IMAGE DISTRIBUTED FOR T-MOBILE - T-Mobile President and Chief Operating Officer Mike Sievert reports record financials during Q4 and Full-Year 2019 Earnings Call on Thursday, Feb. 6, 2020 in Bellevue, Wash. In Q4, the company reported the 27th consecutive quarter with more than 1 million total customer net additions and continues to lead the industry in branded postpaid phone net customer additions. (Stephen Brashear/AP Images for T-Mobile)
T-Mobile CEO Mike Sievert. (Stephen Brashear/AP Images for T-Mobile)

A great deal of work lies ahead for Sievert and the T-Mobile team.
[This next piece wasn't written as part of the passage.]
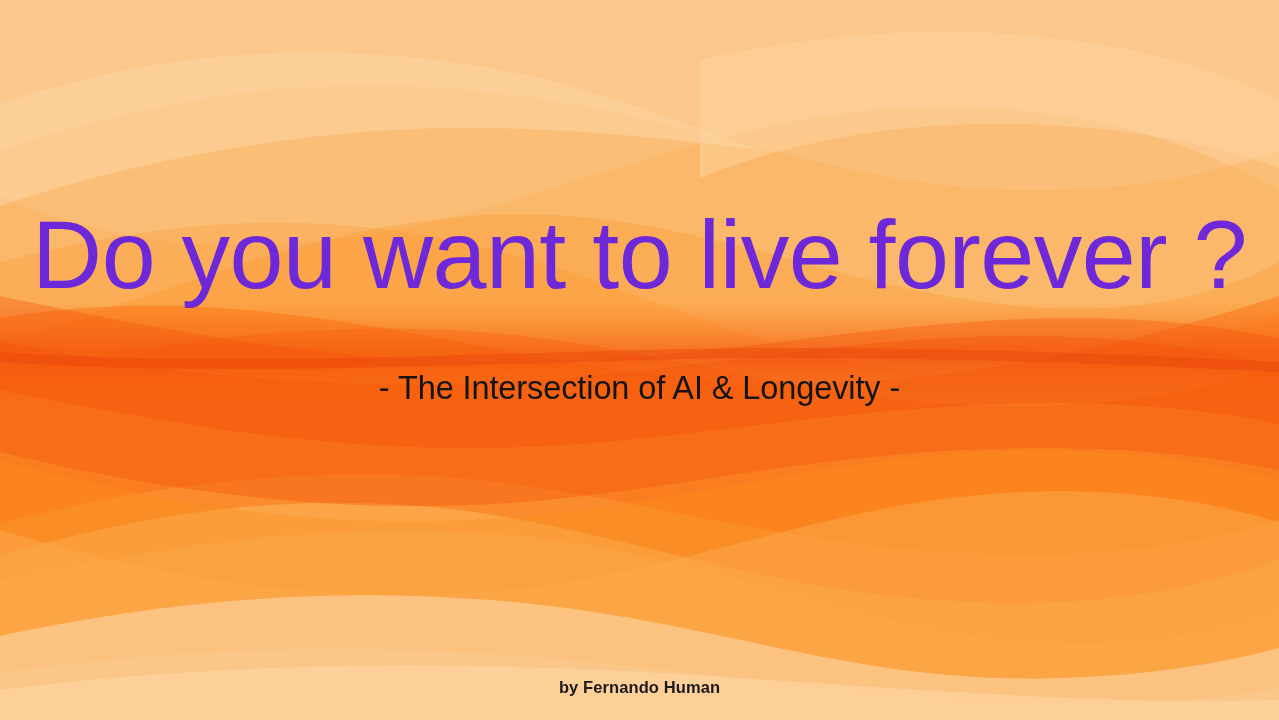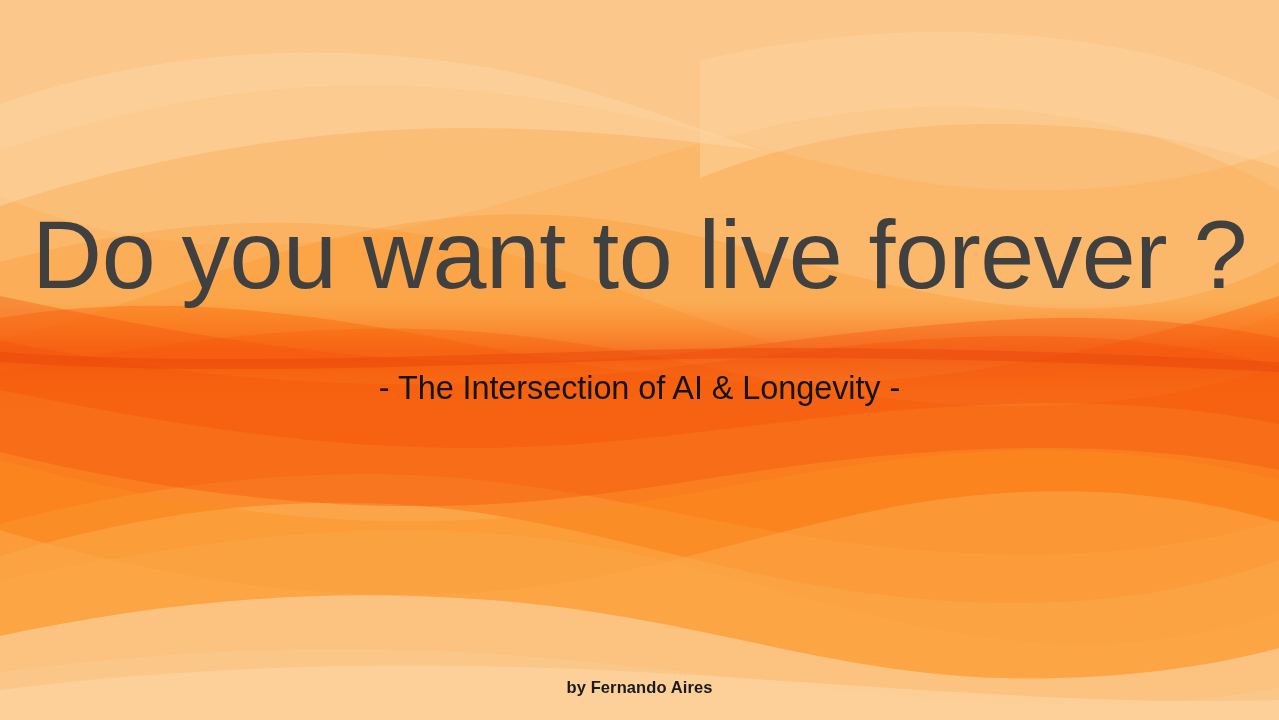"Do you want to live" #title { color: #404040 -> #6d28d9 }
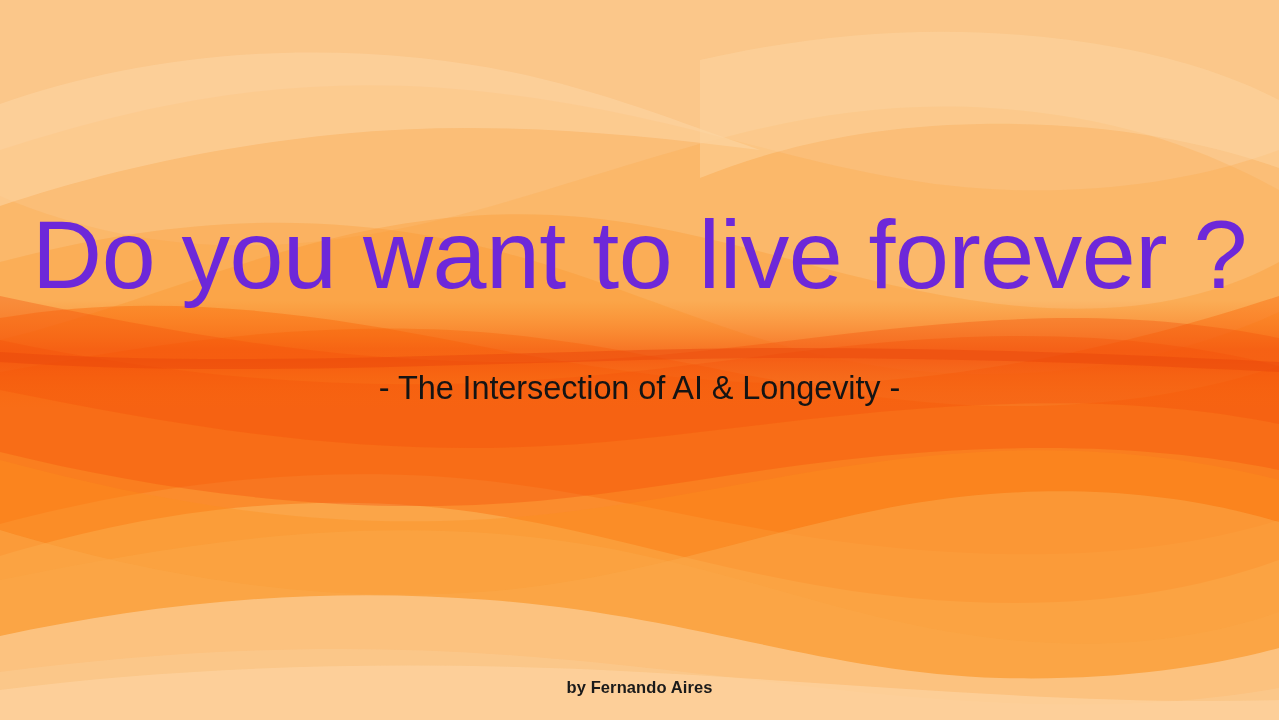"by Fernando Aires" div { text: Aires -> Human }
The company is knee deep in executing on its promised $43 billion in synergies tied to the Sprint deal. Sievert is confident on getting all of them and then some, judging by his comments to Yahoo Finance. The Street isn’t there yet judging by the disparity between T-Mobile’s second quarter operating profit guidance and analyst estimates. More convincing needed is in that arena, but all indications are the company is well down the path of unearthing ways to cut costs and drive scale.

If Sievert could show a few more quarters of progress on profits like he delivered in the first quarter, the stock could easily re-rate higher as is common when two companies merge. But again it won’t be easy amidst a health pandemic that has weighed on store traffic, consumer spending and the pace of new smartphone releases. Verizon and AT&T exist as extremely formidable competitors, of course.